The problem is that you have spent so much time thinking about technology when technology isn't the main issue, its how to handle something this large.
Do yourself a favor and go with a reputable vendor like NetApp and save yourself a whole bunch of trouble.
If you really wanted to be cheap, just NFS mount that cluster(fuck?) to a Linux box and do all your user management from there. That way you'll only use 1 connection to the Netware box. Download a copy of Netware and check it out.
"I can't give you a brain, so I'll give you a diploma" - The Great Oz (blatently stolen sig)
These are getting monotonous.
I want a terabyte storage solution, I want a networking solution, I want a cheap computer solution.
Want.Want.Want. Sounds like Bill Connolly's 'I want' rant.
Where are your specs!! and by the way the answer is 42.
Duh, With two petabytes. ;)
Web Developers: Celebrate to our roots! Animated Gifs and Tiled Backgrounds, dont let our history die!
I think Oracle plans to release the second version of its cluster filesystem (CFS2?) as stand-alone, no Oracle DB needed. I guess it's not ready for primetime yet, but it might be interesting in a year.
You might also want to consider that the number of files on a petabyte-sized file system will not play nicely with things like Windows Explorer or various backup programs. But before all that, I'd check that the requirement that you have a file system this big is tied to a project that will make money for your business. I think the request for this implementation is based on some unsound logic -- e.g. how are you going to index all that? -- and should be reviewed before you go off half-cocked and start implementing.
If the logic were actually sound and I really thought this were a good idea (I don't), I'd talk to EMC/Hitachi/IBM just so you can get a price tag on what actually implementing this will cost. Then cobble together your homebrew solution and ask the company to pay you the difference in cash. Step 2: move offshore.
Check out MogileFS http://www.danga.com/mogilefs/ . It is open source and might meet your requirements.
Storage nodes: 7 x 2.8TB 2U RAID5+1 boxen with Serial ATA. The 2.8TB is logical, not physical. The OS for each of those machines is RAMDISK based (something we concocted based on what I read about the DNALounge awhile back) so it helps curb disk failures of the storage nodes themselves. We avoid disk failure by using RAID5. Of course that doesn't protect against mutiple simultaneous disk failure, but read on for more. Each of the storage nodes is exported via NBD.
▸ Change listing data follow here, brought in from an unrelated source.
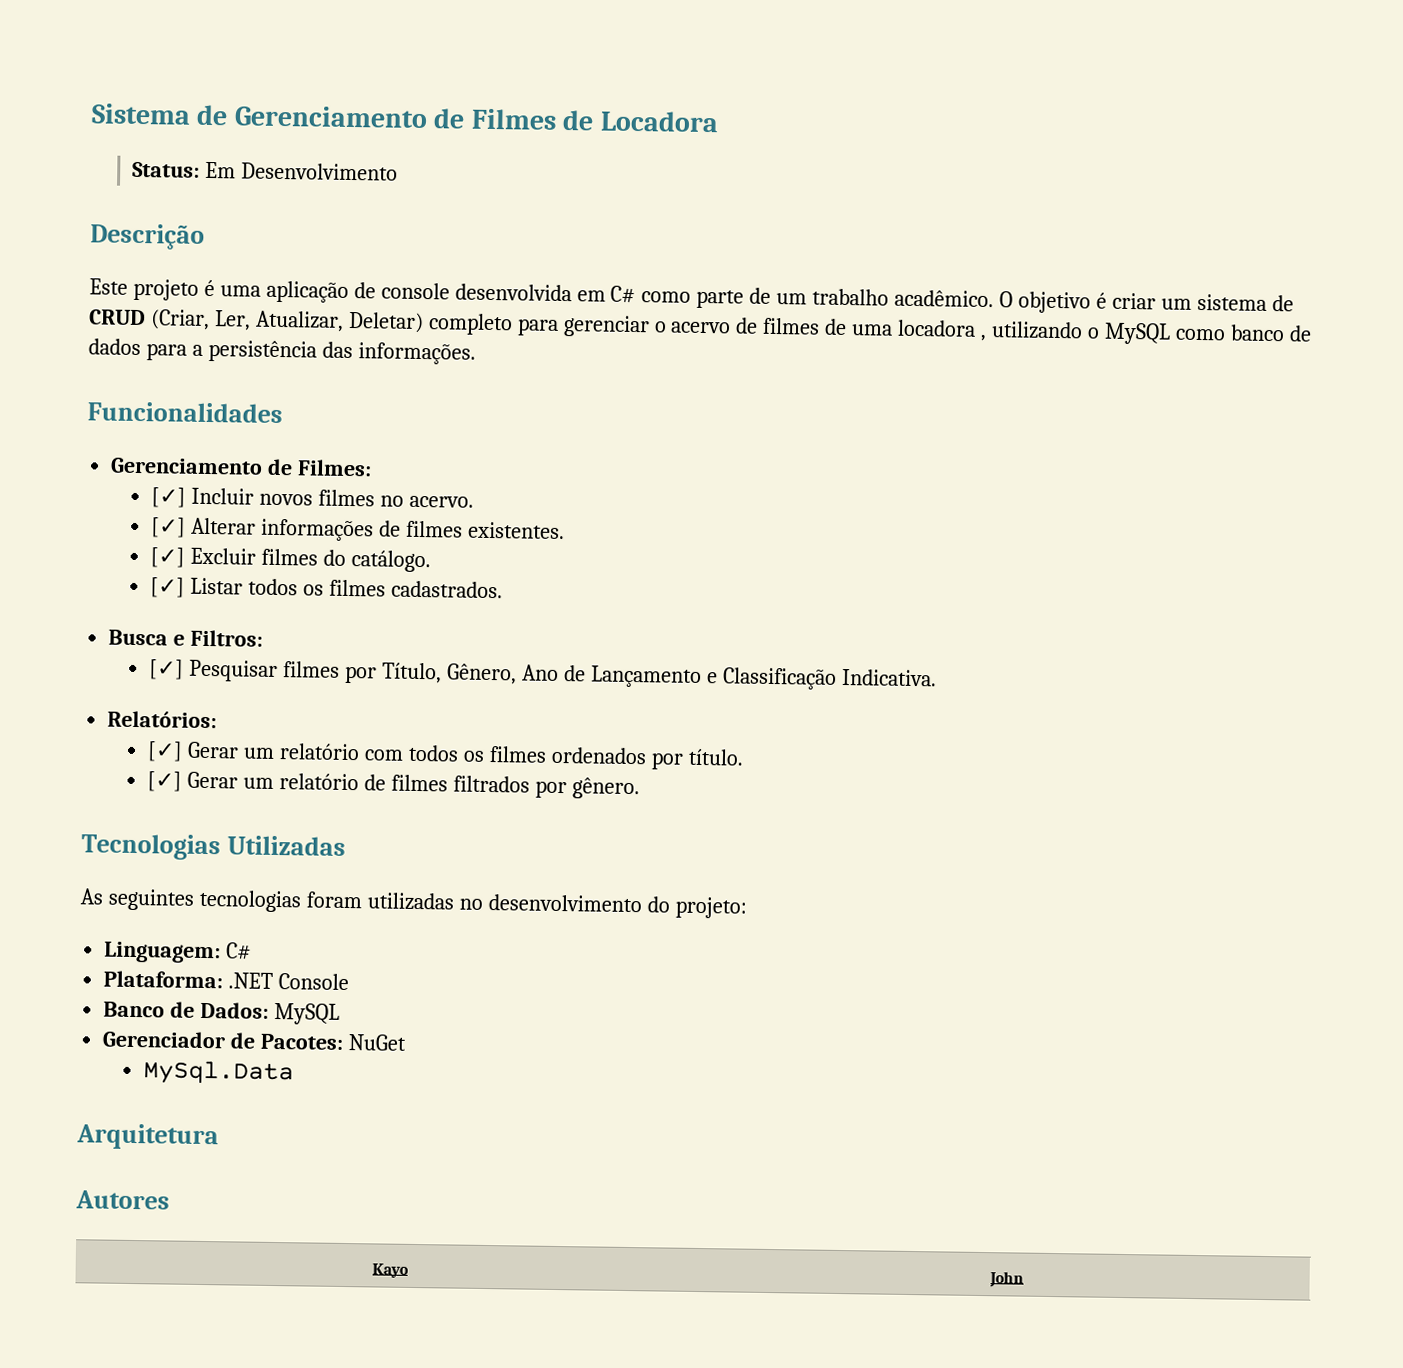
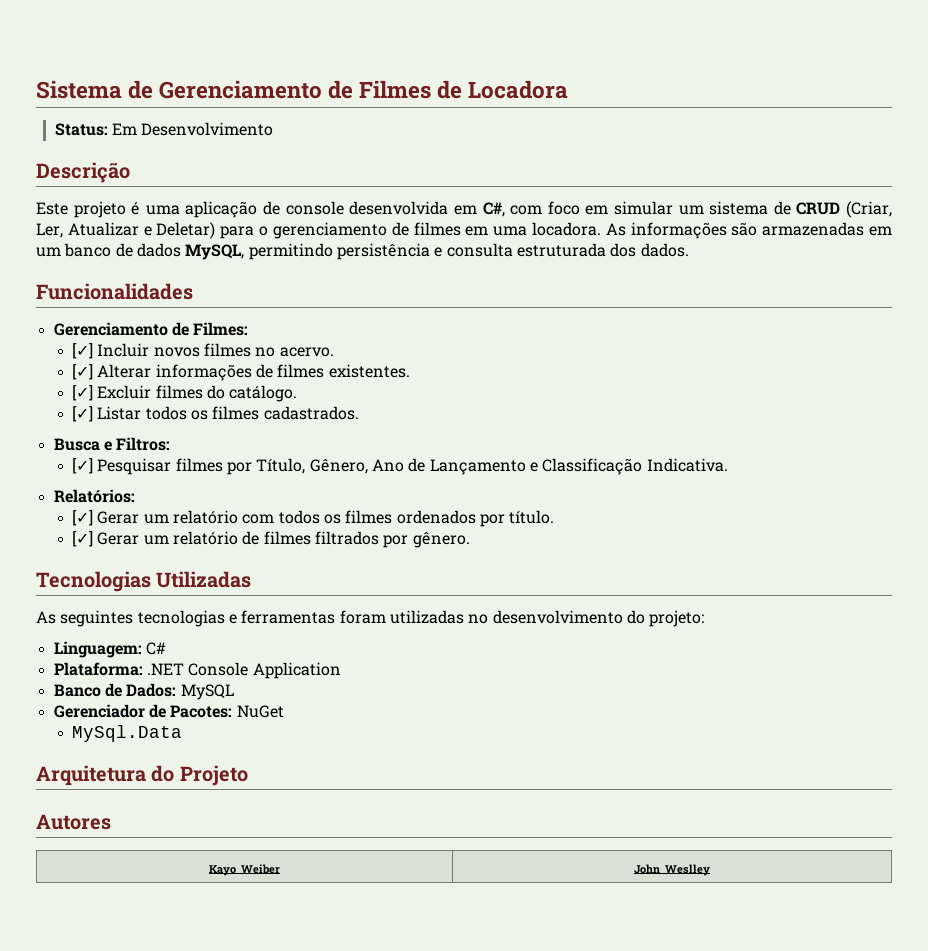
- Este projeto é uma aplicação de console desenvolvida em C# como parte de um trabalho acadêmico. O objetivo é criar um sistema de CRUD (Criar, Ler, Atualizar, Deletar) completo para gerenciar o acervo de filmes de uma locadora , utilizando o MySQL como banco de dados para a persistência das informações.
+ Este projeto é uma aplicação de console desenvolvida em C#, com foco em simular um sistema de CRUD (Criar, Ler, Atualizar e Deletar) para o gerenciamento de filmes em uma locadora. As informações são armazenadas em um banco de dados MySQL, permitindo persistência e consulta estruturada dos dados.
- As seguintes tecnologias foram utilizadas no desenvolvimento do projeto:
+ As seguintes tecnologias e ferramentas foram utilizadas no desenvolvimento do projeto:
- Plataforma: .NET Console
+ Plataforma: .NET Console Application
- Arquitetura
+ Arquitetura do Projeto
- Kayo | John
+ Kayo Weiber | John Weslley

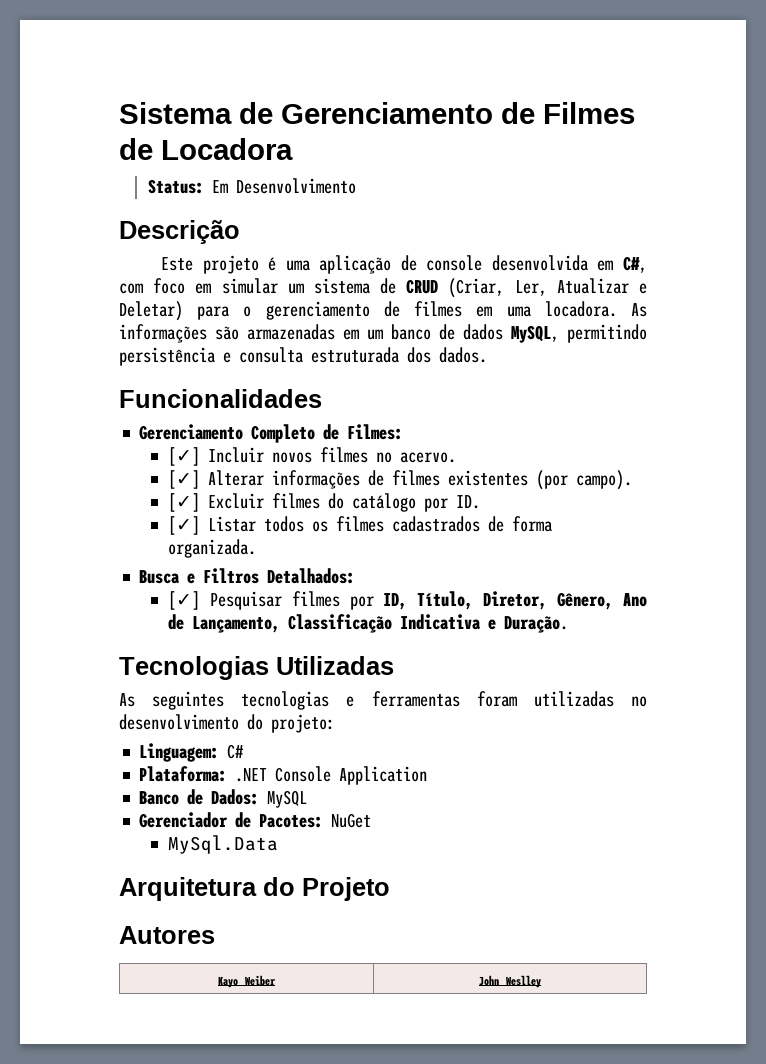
- Gerenciamento de Filmes:
+ Gerenciamento Completo de Filmes:
- [✓] Alterar informações de filmes existentes.
+ [✓] Alterar informações de filmes existentes (por campo).
- [✓] Excluir filmes do catálogo.
+ [✓] Excluir filmes do catálogo por ID.
- [✓] Listar todos os filmes cadastrados.
+ [✓] Listar todos os filmes cadastrados de forma organizada.
- Busca e Filtros:
+ Busca e Filtros Detalhados:
- [✓] Pesquisar filmes por Título, Gênero, Ano de Lançamento e Classificação Indicativa.
- Relatórios:
- [✓] Gerar um relatório com todos os filmes ordenados por título.
- [✓] Gerar um relatório de filmes filtrados por gênero.
+ [✓] Pesquisar filmes por ID, Título, Diretor, Gênero, Ano de Lançamento, Classificação Indicativa e Duração.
Then we have a head unit, a 64-bit machine. This machine does a software RAID5 across the storage nodes using an NBD client. Essentially each storage node is a "disk" and the head unit binds and manages the sofware raid5. So let's say a whole storage node goes down (for whatever reason it does), all the data is still intact. RAID5 rebuild time over the gigabit network is about 18hrs, which is acceptable. We even have another storage box as a hot-spare.
On top of that, we have the whole cluster mirrored to another identical cluster via DRBD in a different geographic location. This is linked by Gigabit WAN. So if we have a massive disaster and lose the entire primary cluster, then we have a 2ndary cluster ready to go. We needed to purchase the Enterprise version of DRBD ($2k US) but that's worth it because they're neato guys.
We use XFS as the filesystem. This system gives us 14TB of redundant "RAID-55 with a Mirror" space. Both clusters together? $85k.
When the cluster starts running out of space (about 70% or so), we add ANOTHER cluster of similar stats to the initial one and use LVM to join the two units together.
This has scaled us to 30TB and we're pretty happy with it. The read speed is very good (hdparm says Timing buffered disk reads: 200 MB in 3.01 seconds = 66.49 MB/sec) and the write speed is about 32 MB/sec. For what our application is doing, that's a fine speed.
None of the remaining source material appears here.